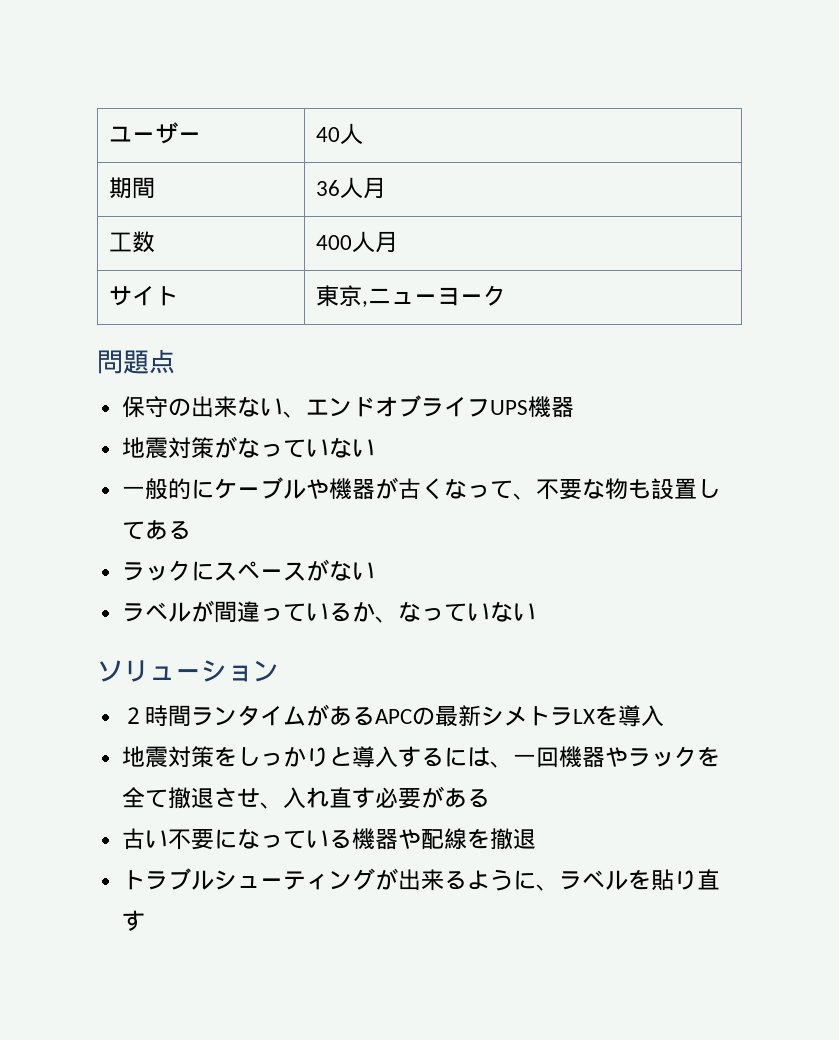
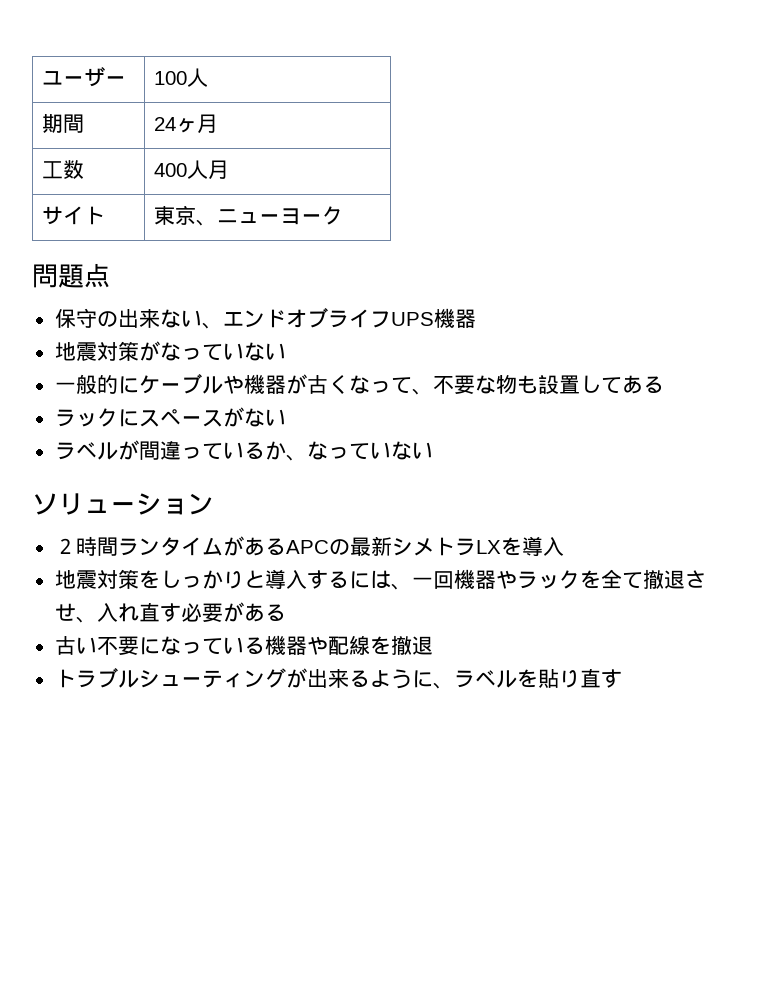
- ユーザー | 40人
+ ユーザー | 100人
- 期間 | 36人月
+ 期間 | 24ヶ月
- サイト | 東京,ニューヨーク
+ サイト | 東京、ニューヨーク

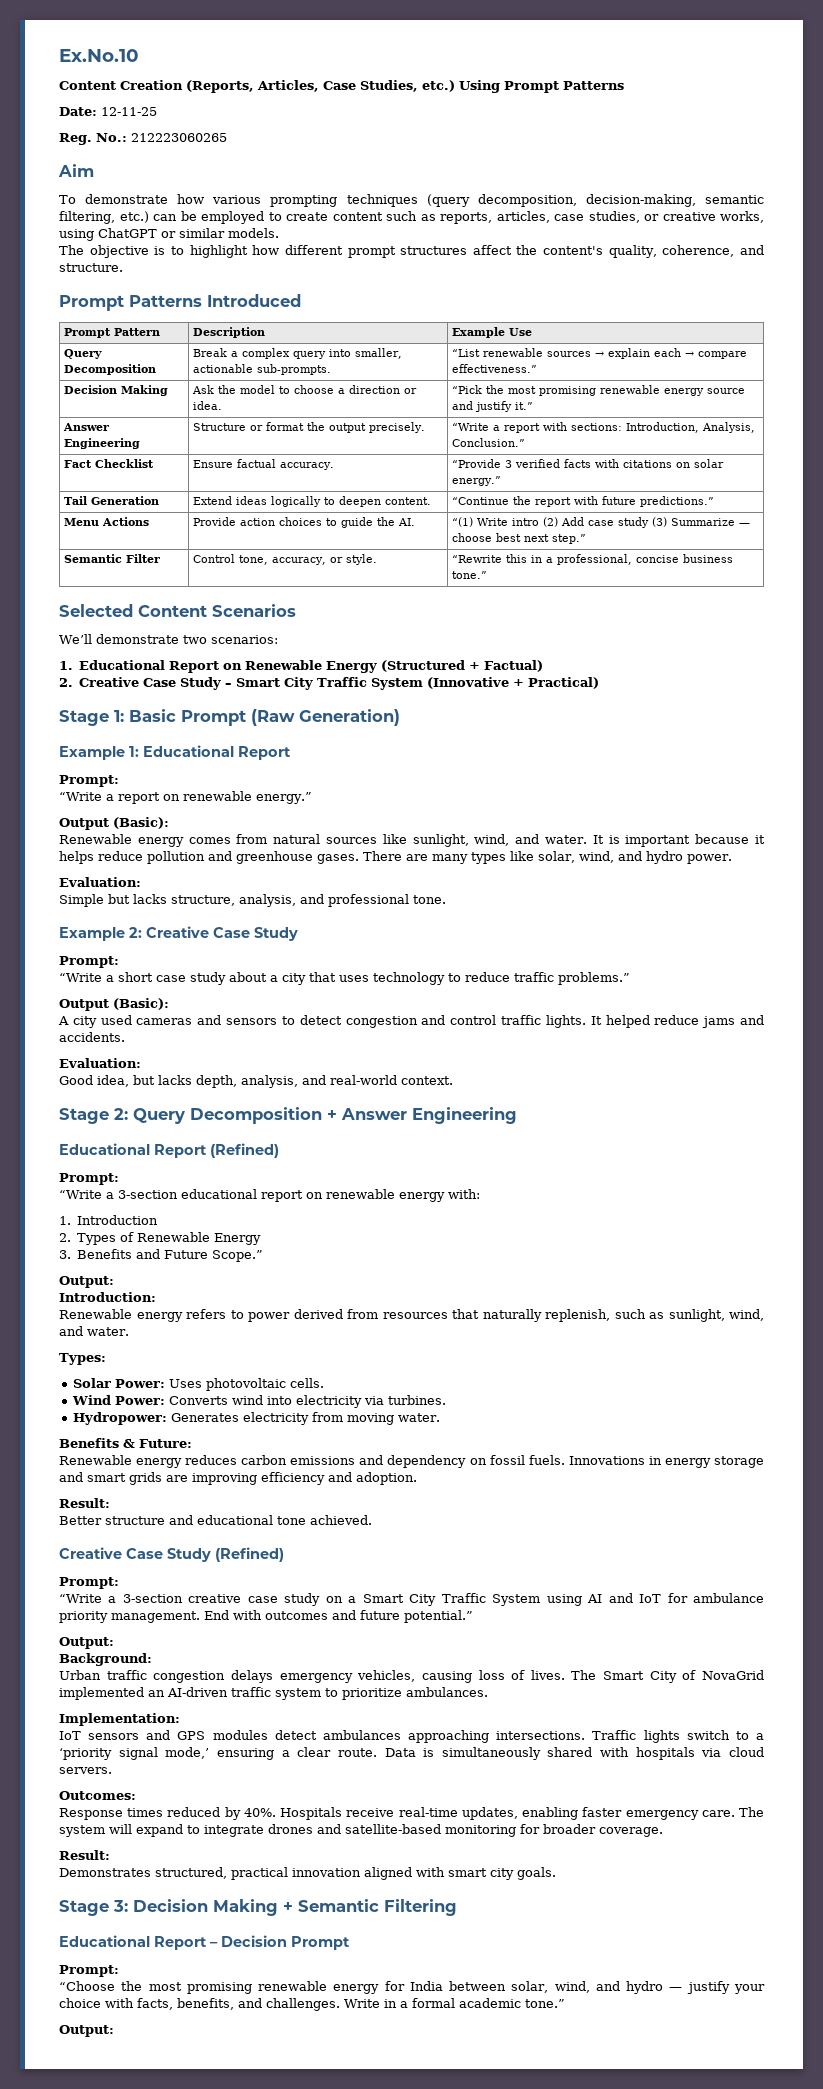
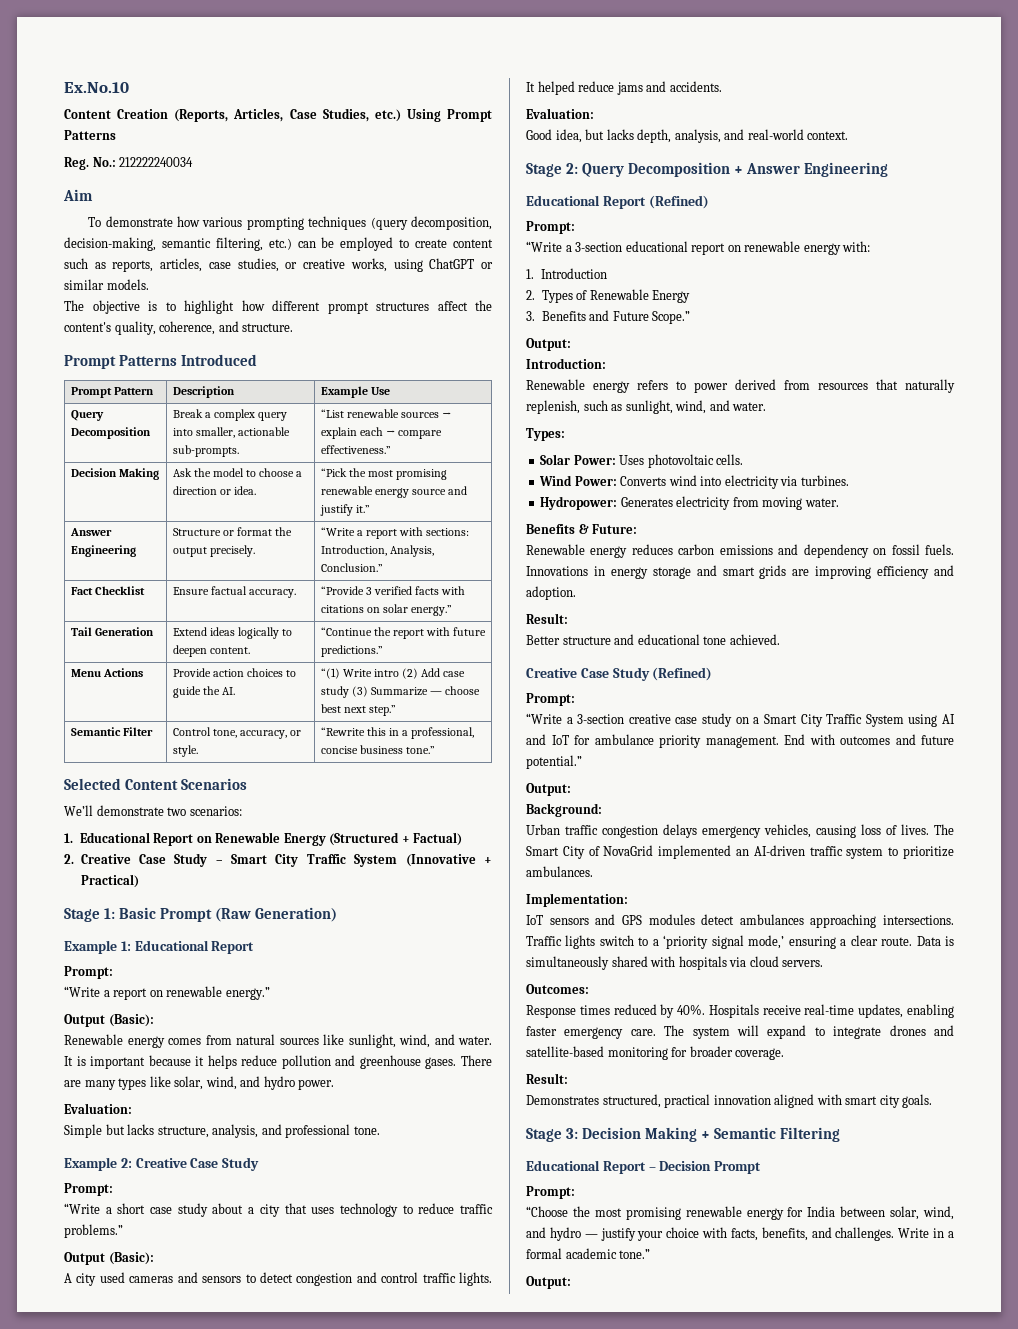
- Date: 12-11-25
- Reg. No.: 212223060265
+ Reg. No.: 212222240034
..............................
**PROBLEM TO WORK ON**
Write out the material exactly as it stands, omitting every picture.

**ANSWER SPACE**
- ユーザー | 40人
+ ユーザー | 100人
- 期間 | 36人月
+ 期間 | 24ヶ月
- サイト | 東京,ニューヨーク
+ サイト | 東京、ニューヨーク

- Date: 12-11-25
- Reg. No.: 212223060265
+ Reg. No.: 212222240034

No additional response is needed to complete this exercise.